Utilize the inspect stats command to gather statistics about your Celery workers, including resource usage and completed tasks:

celery -A celeryapp inspect stats

This command provides comprehensive information such as worker resource usage (rusage key) and the total number of completed tasks (total key). It's useful for performance monitoring and capacity planning.

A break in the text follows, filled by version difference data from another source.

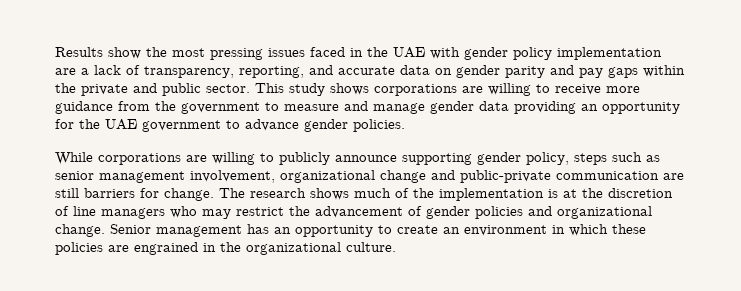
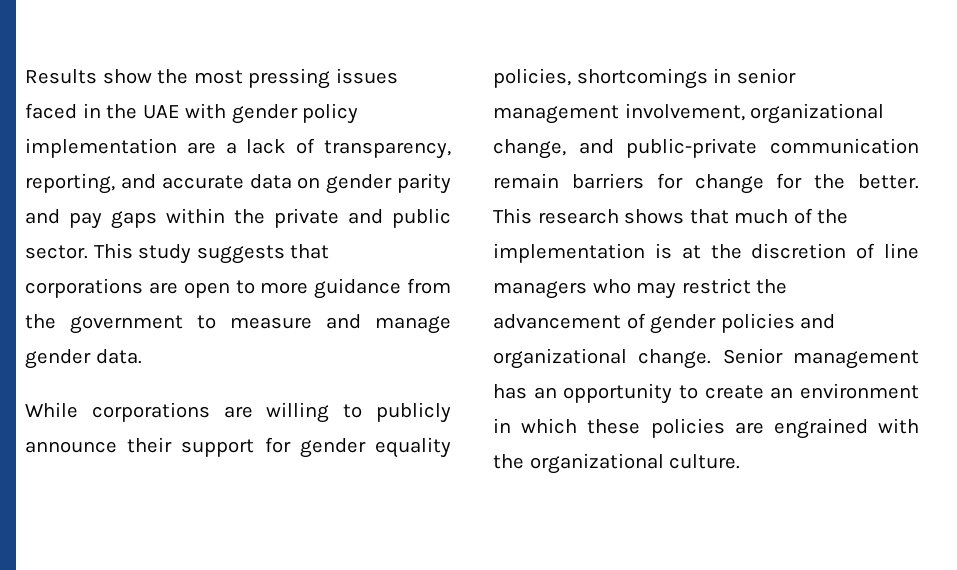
- This study shows corporations are willing to receive more guidance from the government to measure and manage gender data providing an opportunity for the UAE government to advance gender policies.
+ This study suggests that corporations are open to more guidance from the government to measure and manage gender data.
- While corporations are willing to publicly announce supporting gender policy, steps such as senior management involvement, organizational change and public-private communication are still barriers for change. The research shows much of the implementation is at the discretion of line managers who may restrict the advancement of gender policies and organizational change.
+ While corporations are willing to publicly announce their support for gender equality policies, shortcomings in senior management involvement, organizational change, and public-private communication remain barriers for change for the better. This research shows that much of the implementation is at the discretion of line managers who may restrict the advancement of gender policies and organizational change.
- Senior management has an opportunity to create an environment in which these policies are engrained in the organizational culture.
+ Senior management has an opportunity to create an environment in which these policies are engrained with the organizational culture.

Monitor a Celery Cluster with Flower

To monitor a Celery Cluster with Flower, you can follow these steps:

1. Begin by installing Flower within the virtual environment

pip install wheel flower

2. If you're using a firewall, ensure that the firewall is open on Flower's default port 5555. To allow traffic on port 5555, run:

sudo ufw allow 5555/tcp

To verify that the rule has been added, you can list the current rules:

sudo ufw status

This should display an entry for port 5555 allowing TCP traffic.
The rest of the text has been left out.